◆ **Exercise materials**:
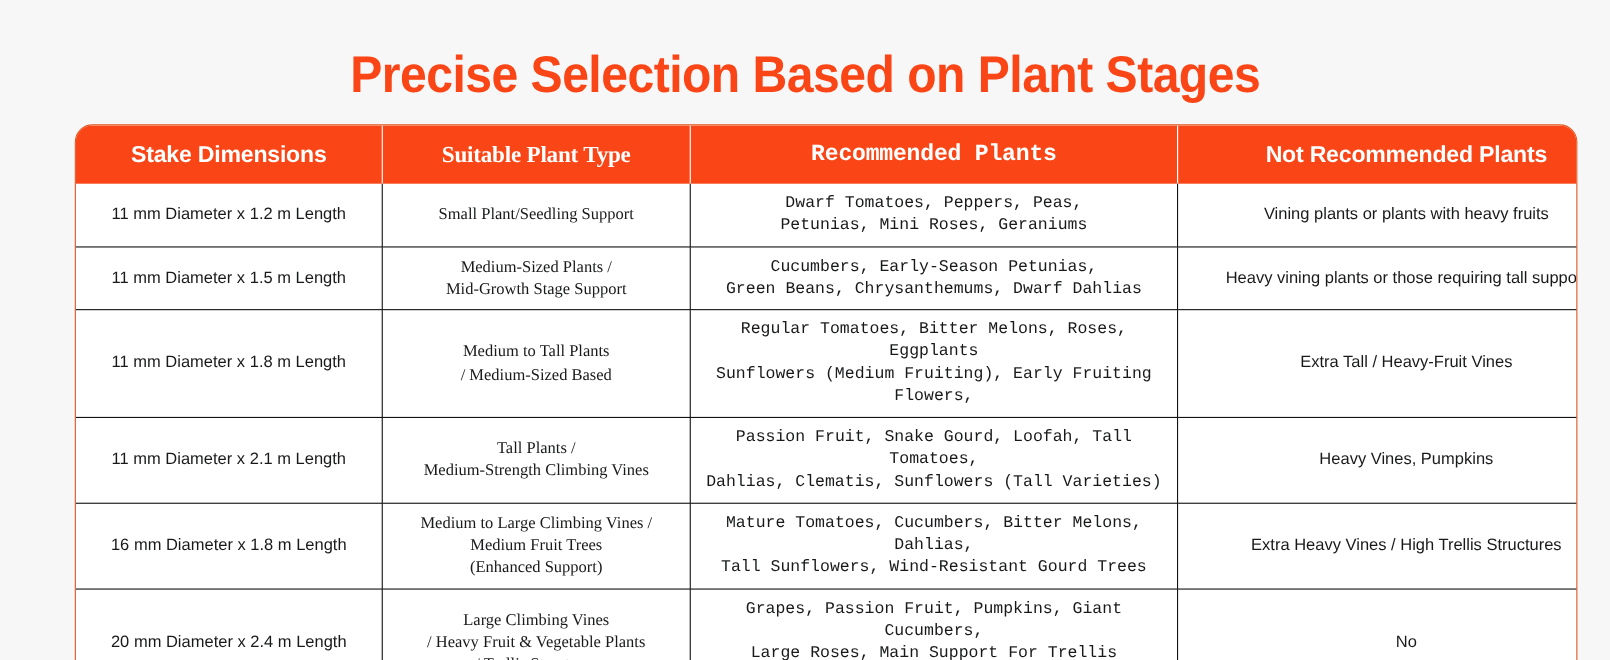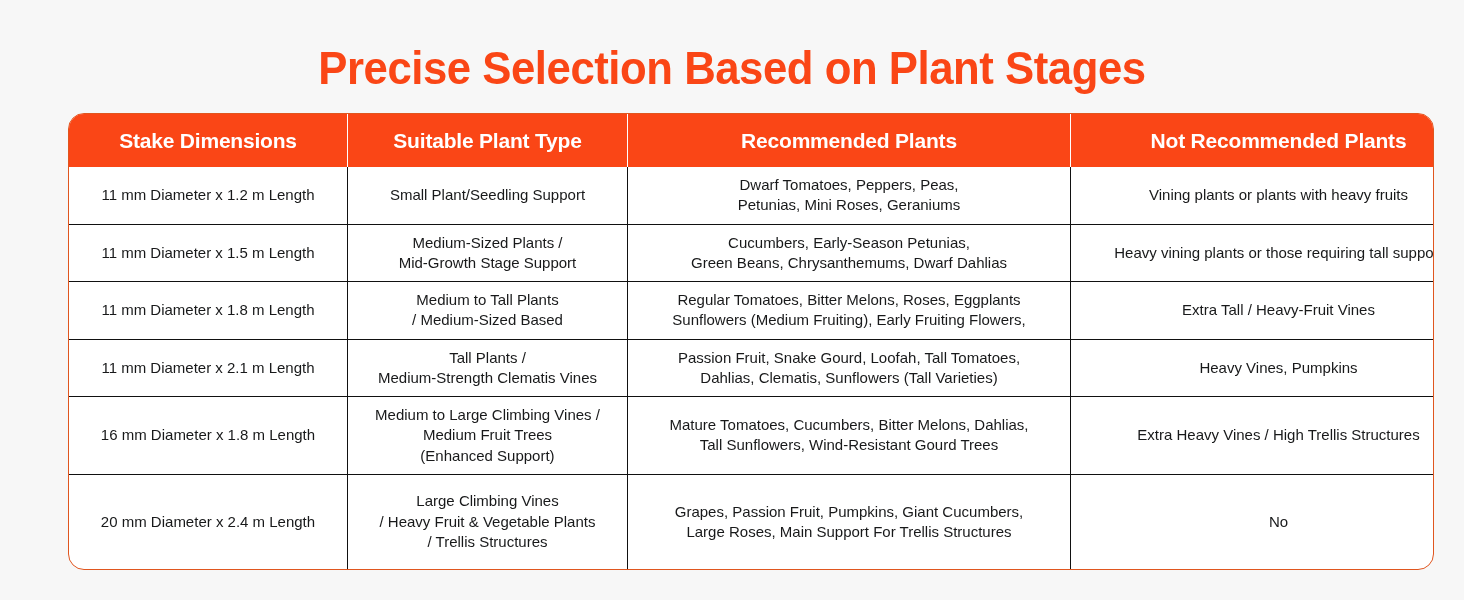--- a/index.html
+++ b/index.html
@@ -82,7 +82,7 @@
     border-bottom: none;
   }
   .col-1 { width: 266px; }
-  .col-2 { width: 267px; }
+  .col-2 { width: 267px; font-family: Liberation Serif, serif; }
   .col-3 { width: 430px; }
   .col-4 { width: 403px; }
   .cell-line { display: block; }

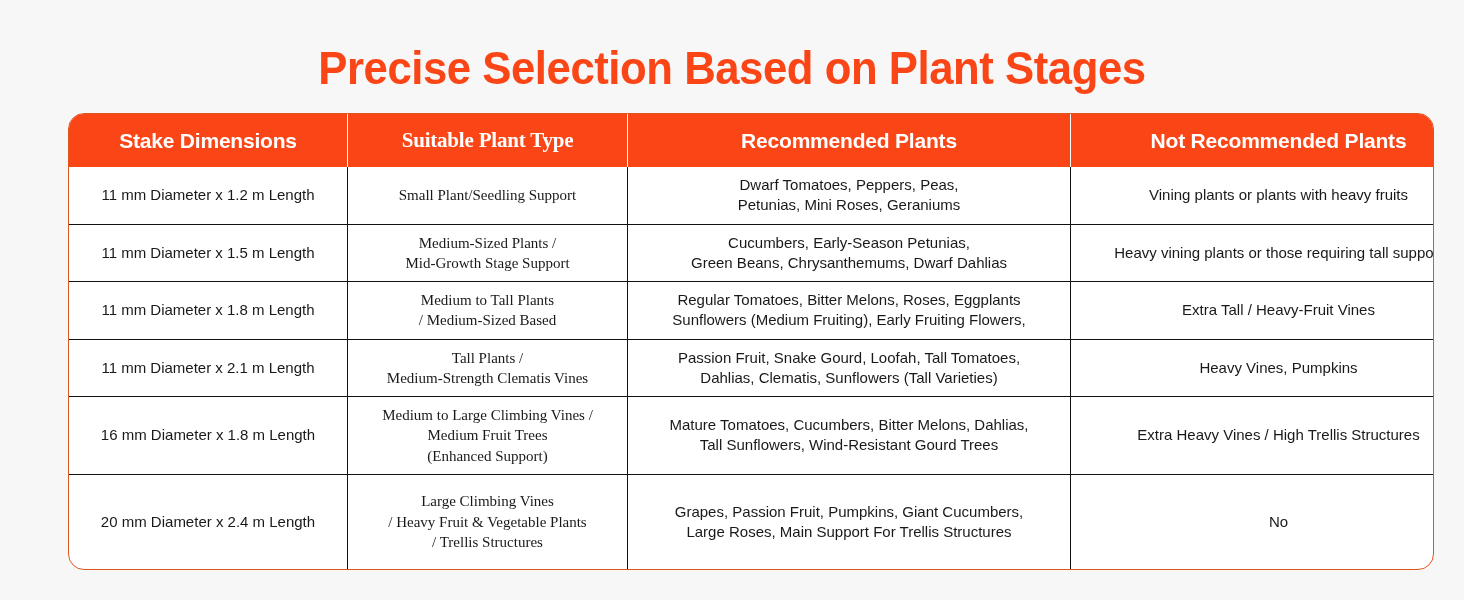--- a/index.html
+++ b/index.html
@@ -83,7 +83,7 @@
   }
   .col-1 { width: 266px; }
   .col-2 { width: 267px; font-family: Liberation Serif, serif; }
-  .col-3 { width: 430px; }
+  .col-3 { width: 430px; font-family: Liberation Mono, monospace; }
   .col-4 { width: 403px; }
   .cell-line { display: block; }
   .r-tall td { height: 58px; }

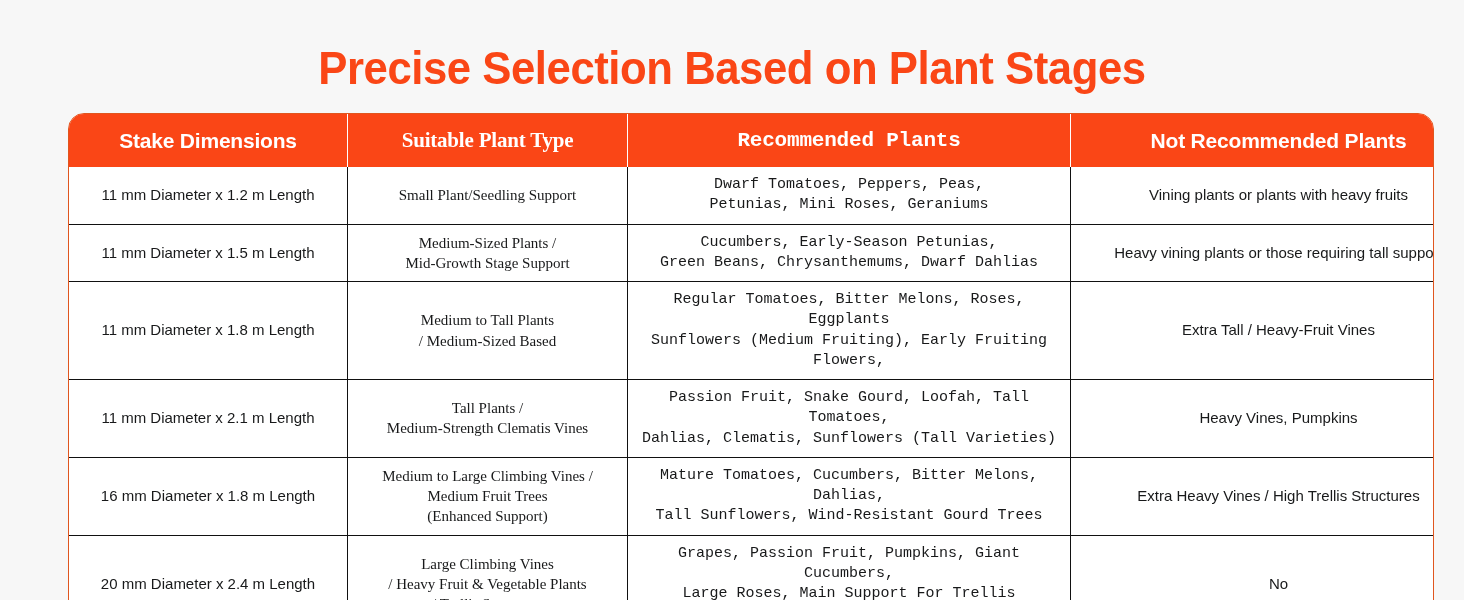--- a/index.html
+++ b/index.html
@@ -164,7 +164,7 @@
           </td>
           <td class="col-2">
             <span class="cell-line">Tall Plants /</span>
-            <span class="cell-line">Medium-Strength Clematis Vines</span>
+            <span class="cell-line">Medium-Strength Climbing Vines</span>
           </td>
           <td class="col-3">
             <span class="cell-line">Passion Fruit, Snake Gourd, Loofah, Tall Tomatoes,</span>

◆ **Activity**: Transcribe the records above exactly, but only from the line that contains "-164,7 +164,7 @@" through their final line, inclusive.

◆ **Exercise answer**:
@@ -164,7 +164,7 @@
           </td>
           <td class="col-2">
             <span class="cell-line">Tall Plants /</span>
-            <span class="cell-line">Medium-Strength Clematis Vines</span>
+            <span class="cell-line">Medium-Strength Climbing Vines</span>
           </td>
           <td class="col-3">
             <span class="cell-line">Passion Fruit, Snake Gourd, Loofah, Tall Tomatoes,</span>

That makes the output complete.